4 replies to this topic

[lotus]

Hi,
I tried to clone a 3.8 kb PCR product into teh pGEMTeasy vector. It was a blunt ended PCR product and so after purification, i added A tail to it and did ligation. I plated on LB amp plates with Xgal and IPTFG and got mostly blue colonies. Only a very few white ones. i screened the white ones by colony PCR using M13 Fwd and rev primers. I didn't get any band, except in 1, which had multiple bands. I grew up taht colony and did restriction digestion with NotI to release the insert. I should get 3.8 kb insert + 3 kb vector with NotI digestion. But i got 2.5 kb band + 6 kb band. so I think thsi colony is some non-specific DNA.
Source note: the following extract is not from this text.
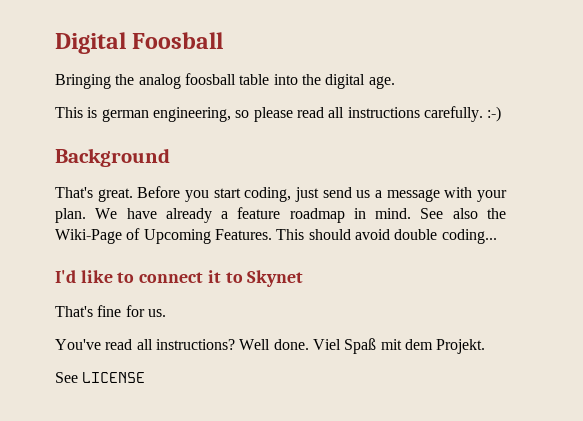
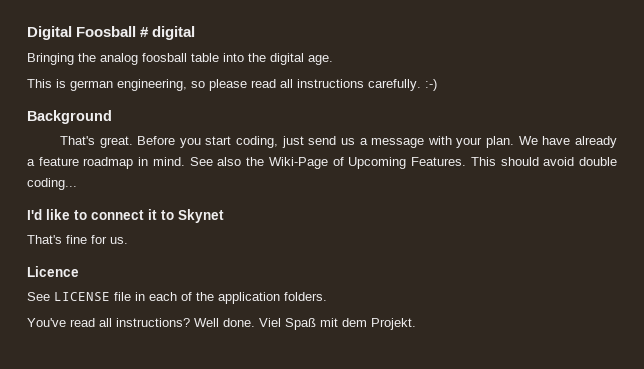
(224, 40) none -> [140,26,196,40] # digital
(166, 313) none -> [27,266,79,277] [27,292,327,304] // Licence // See LICENSE file in each of the application folders.
[55,372,146,383] // See LICENSE -> (416, 324) none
Anyway, how come white colonies don't have my insert? How can I increase amount of positive white colonies?

[Qundo12]

lotus, on Dec 12 2009, 04:36 AM, said:

Hi,
I tried to clone a 3.8 kb PCR product into teh pGEMTeasy vector. It was a blunt ended PCR product and so after purification, i added A tail to it and did ligation. I plated on LB amp plates with Xgal and IPTFG and got mostly blue colonies. Only a very few white ones. i screened the white ones by colony PCR using M13 Fwd and rev primers. I didn't get any band, except in 1, which had multiple bands. I grew up taht colony and did restriction digestion with NotI to release the insert. I should get 3.8 kb insert + 3 kb vector with NotI digestion. But i got 2.5 kb band + 6 kb band. so I think thsi colony is some non-specific DNA.

Anyway, how come white colonies don't have my insert? How can I increase amount of positive white colonies?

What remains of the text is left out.